One only need to look at the likes of Wake In Fright, Razorback, Saw, Wolf Creek, to name but a few to see how influential this country is at producing Horror gems.
So, when I heard that the Cairnes brothers, Cameron and Colin were returning behind the camera following their hugely delightful bloody romp, 100 Bloody Acres, I eagerly anticipated where this new direction would take them.
At first glimpse, the premise behind Scare Campaign sounds awesome.
A TV prank show that delights in scaring the bejesus out of unsuspecting participants only to come a cropper when they prank the wrong person.
All the right ticking points are in place for what should be a great movie.
There’s an old mental asylum that hosts the location of the prank itself which adds the perfect sense of eeriness needed for atmosphere.

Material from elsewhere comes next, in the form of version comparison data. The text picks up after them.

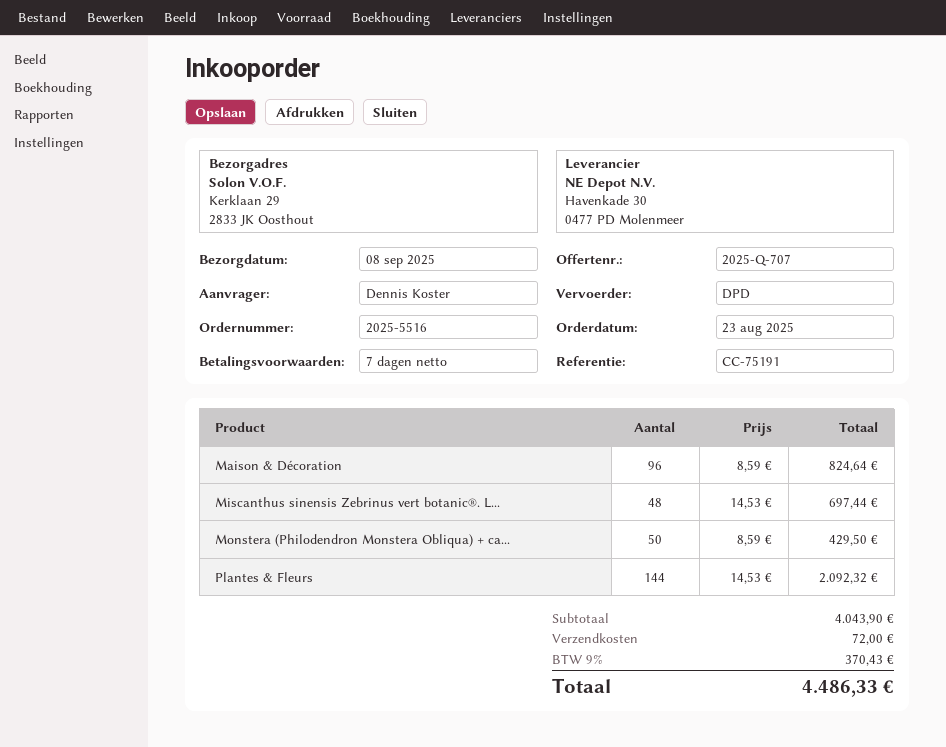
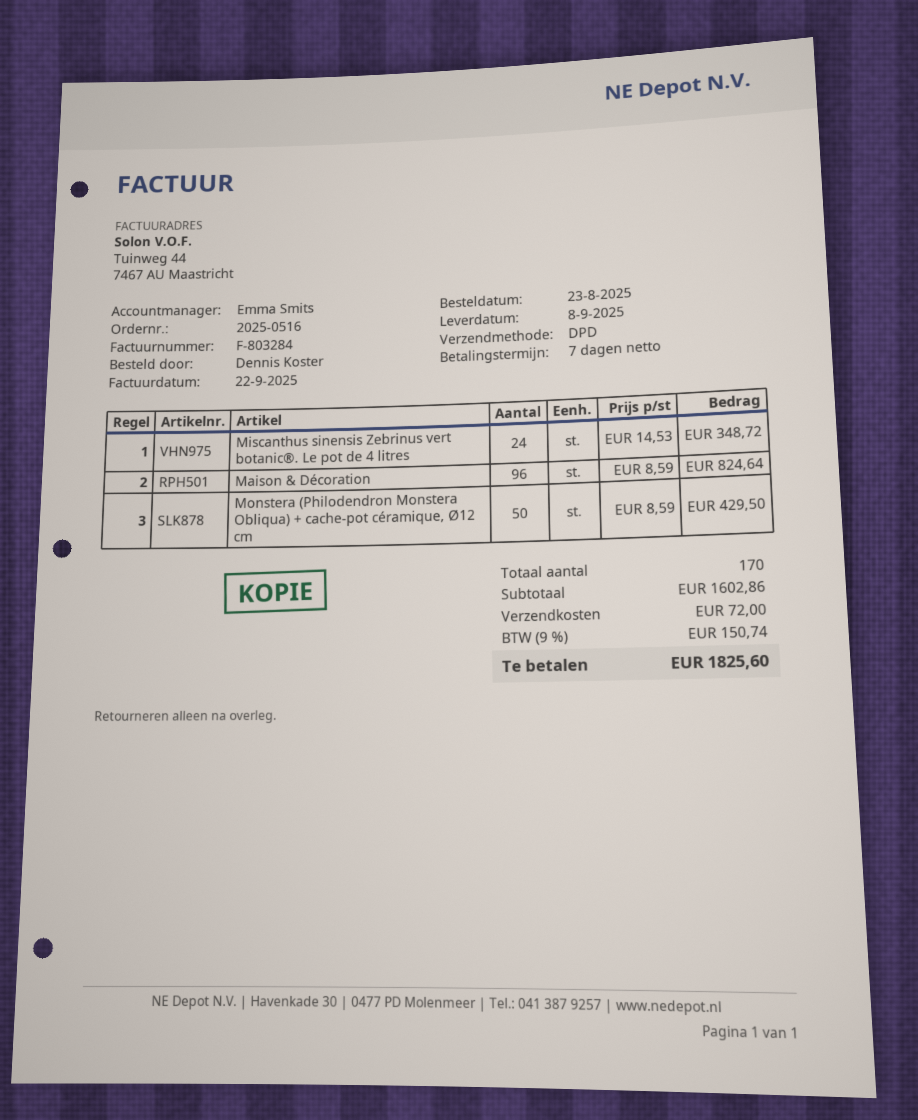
order number: 2025-5516 -> 2025-0516
Miscanthus sinensis Zebrinus vert botanic®. L...: 48 x 14.53 = 697.44 -> 24 x 14.53 = 348.72
Plantes & Fleurs: 144 x 14.53 = 2092.32 -> none
subtotal: 4043.90 -> 1602.86
tax: 9% = 370.43 -> 9% = 150.74
total: 4486.33 -> 1825.60

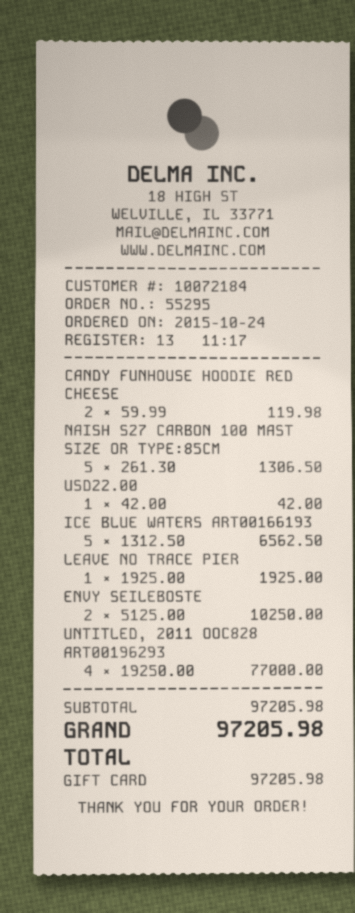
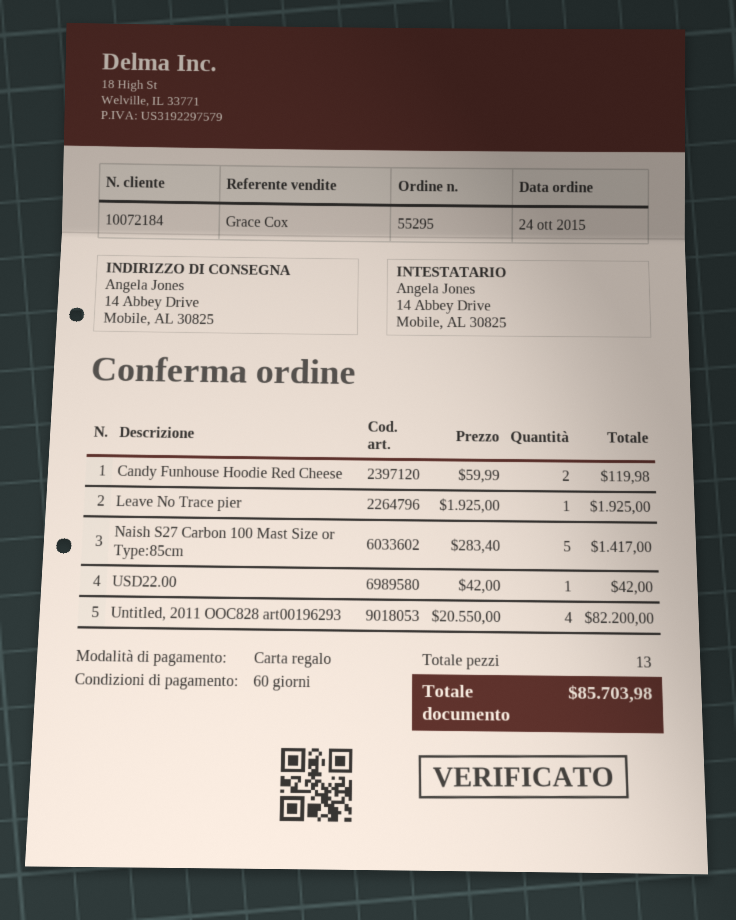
NAISH S27 CARBON 100 MAST SIZE OR TYPE:85CM: 5 x 261.30 = 1306.50 -> 5 x 283.40 = 1417.00
ICE BLUE WATERS ART00166193: 5 x 1312.50 = 6562.50 -> none
ENVY SEILEBOSTE: 2 x 5125.00 = 10250.00 -> none
UNTITLED, 2011 OOC828 ART00196293: 4 x 19250.00 = 77000.00 -> 4 x 20550.00 = 82200.00
total: 97205.98 -> 85703.98

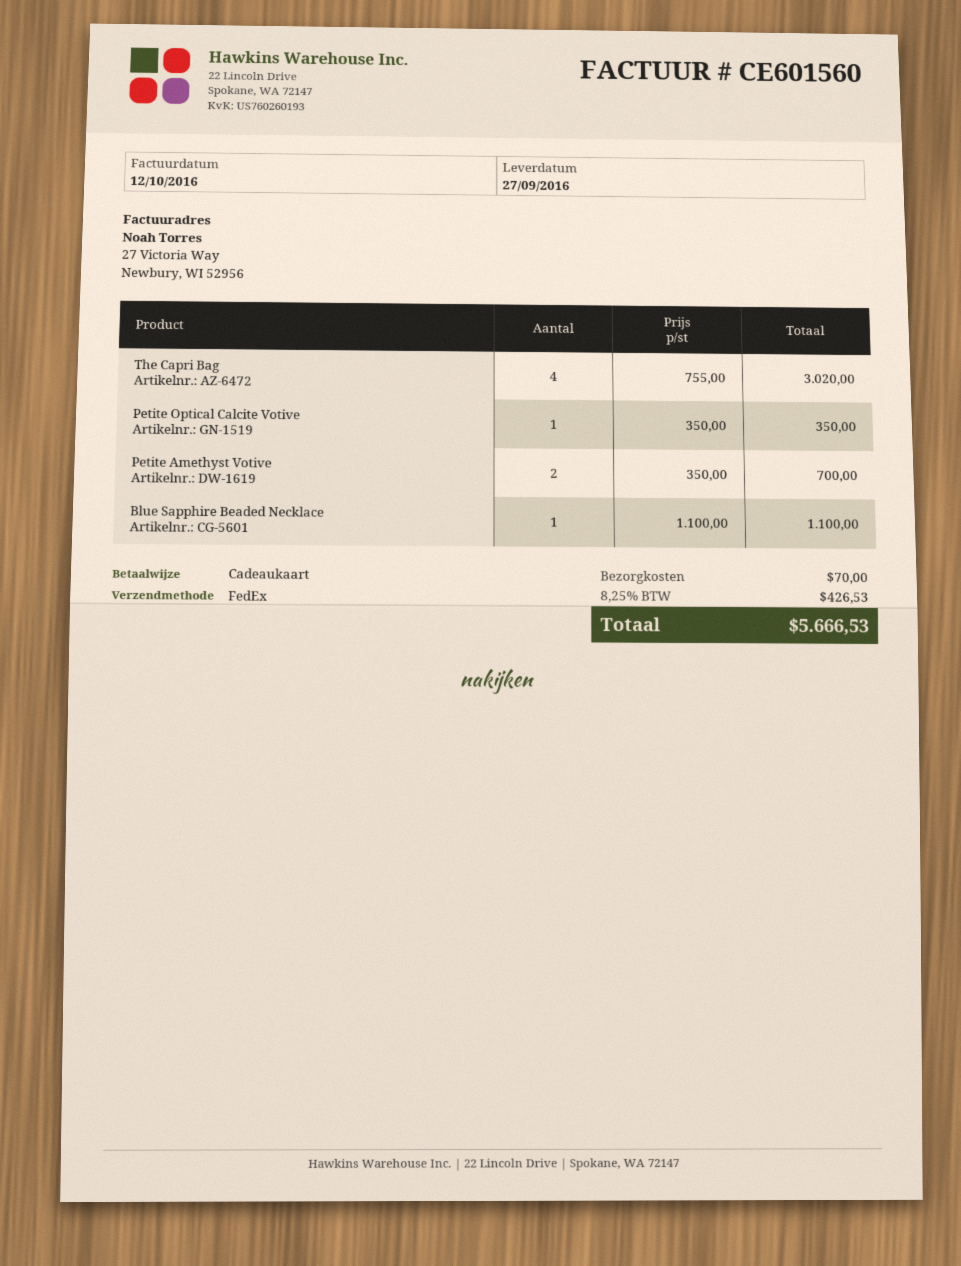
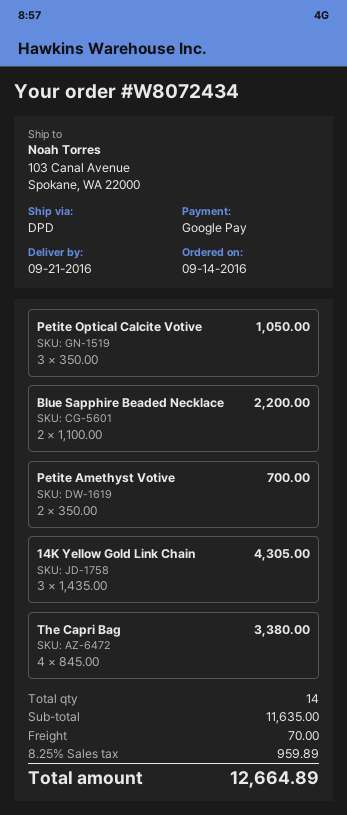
delivery date: 2016-09-27 -> 2016-09-21
payment method: gift card -> Google Pay
shipping method: FedEx -> DPD
The Capri Bag: 4 x 755.00 = 3020.00 -> 4 x 845.00 = 3380.00
Petite Optical Calcite Votive: 1 x 350.00 = 350.00 -> 3 x 350.00 = 1050.00
Blue Sapphire Beaded Necklace: 1 x 1100.00 = 1100.00 -> 2 x 1100.00 = 2200.00
14K Yellow Gold Link Chain: none -> 3 x 1435.00 = 4305.00
tax: 8.25% = 426.53 -> 8.25% = 959.89
total: 5666.53 -> 12664.89

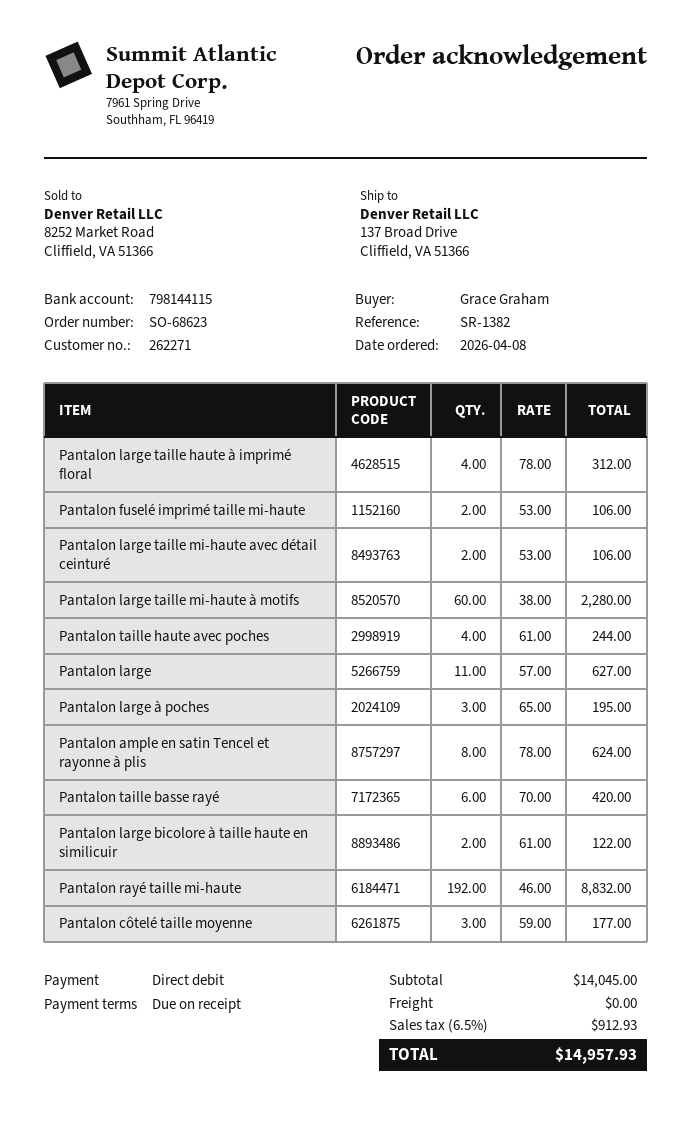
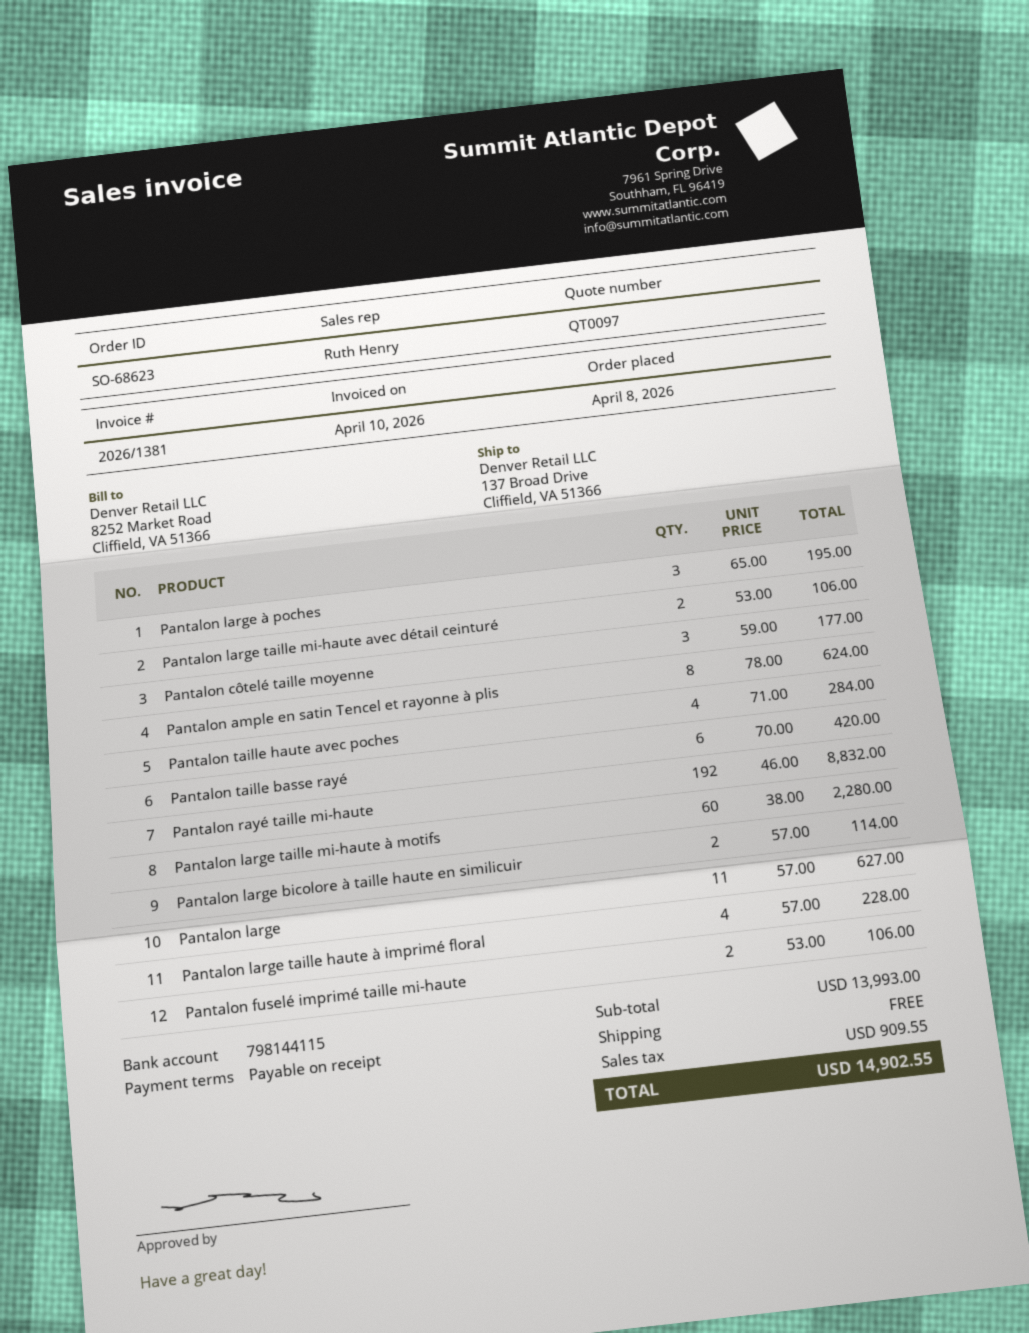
Pantalon large taille haute à imprimé floral: 4 x 78.00 = 312.00 -> 4 x 57.00 = 228.00
Pantalon taille haute avec poches: 4 x 61.00 = 244.00 -> 4 x 71.00 = 284.00
Pantalon large bicolore à taille haute en similicuir: 2 x 61.00 = 122.00 -> 2 x 57.00 = 114.00
subtotal: 14045.00 -> 13993.00
tax: 912.93 -> 909.55
total: 14957.93 -> 14902.55

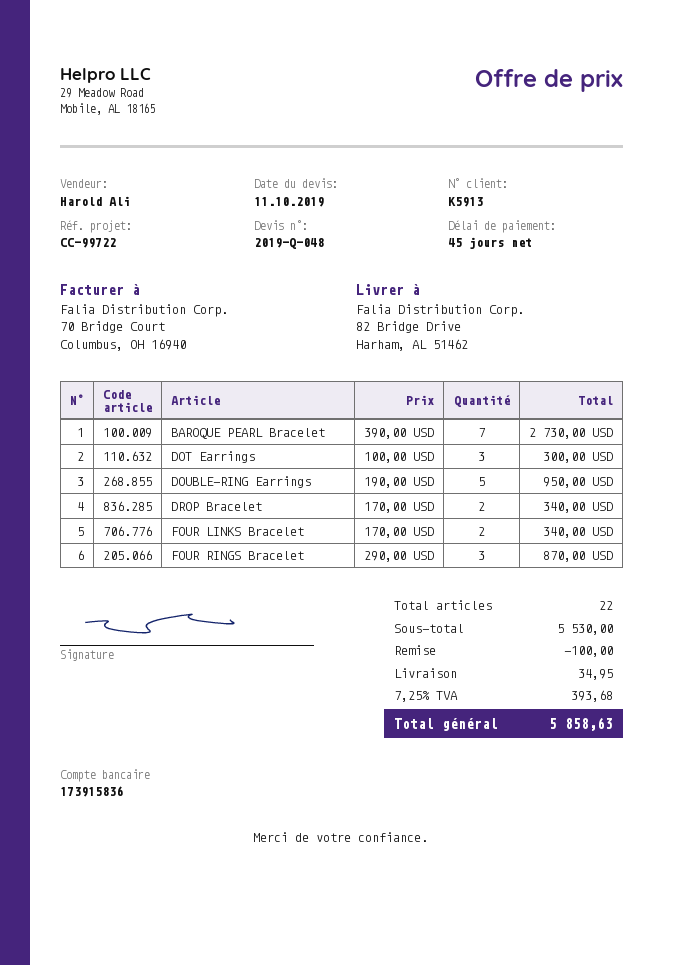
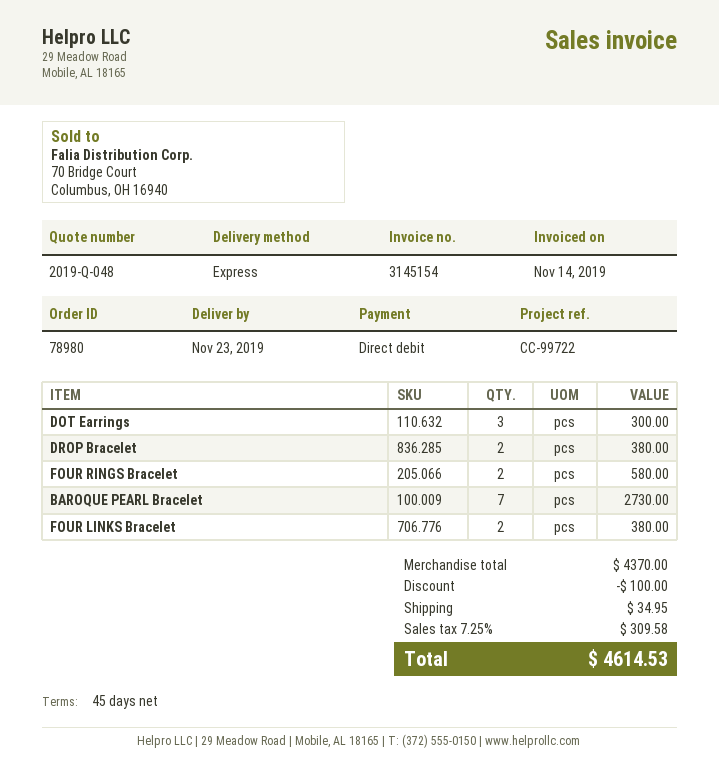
DOUBLE-RING Earrings: 5 for 950.00 -> none
DROP Bracelet: 2 for 340.00 -> 2 for 380.00
FOUR LINKS Bracelet: 2 for 340.00 -> 2 for 380.00
FOUR RINGS Bracelet: 3 for 870.00 -> 2 for 580.00
subtotal: 5530.00 -> 4370.00
tax: 7.25% = 393.68 -> 7.25% = 309.58
total: 5858.63 -> 4614.53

There’s the girl with a heart, Emma, who cares for the people being pranked, perhaps a little too naively, and played brilliantly by Meegan Warner.
There’s the absolute tool of a guy, whose arrogance and lust for success which can only lead to ruin, Marcus. Again played really well by Ian Meadows.
Add a psycho on the loose chasing down our victims and you’ve got a good chemistry to play with.
So why did this movie not elevate itself into the mainstream?
Instead it slipped under the radar a little with very little impact at all.
The problem that I see is that the premise in itself.
It’s a prank show where the audience are supposed to be in on the joke, so they are already expecting or suspecting that all is not as it seems.
So when the reveals occur along the way, we (the audience) have already guessed the outcome.
I did read one review that proclaimed that we don’t see the twists coming, but I completely disagree with this statement.
The twists are evident and it’s a shame, but you need to be extremely clever to pull off the storytelling device that the Cairnes brothers were going for.
It’s a tough ask and in my opinion they fall short in this area.
Likewise the menace isn’t as impactful as you hoped it would be.
The introduction of the Masked Freaks at the beginning holds a lot of promise and if more focus were aimed at this tribe, then we might have been in for a genuine scare.
The masks look fucking fantastic and the special effects team are pulling some crazy effects in here that it’s a joy to watch each character face a unique and grisly demise.
So, it’s not all doom and gloom despite my negative declaration.
The film is enjoyable to watch and if you allow yourself to be taken on that journey, the cast (including the supporting players, notable standouts being Sigrid Thornton and Olivia De Jonge) and the SFX allow for a fun and gore-filled story to unfold.
So if you did instinctively skip this movie based on initial feedback from critics or lack of cinema screenings, or if it merely slipped you by, I would recommend watching it. It’s a far cry better than some movies out there and deserves a lot more attention than it actually received.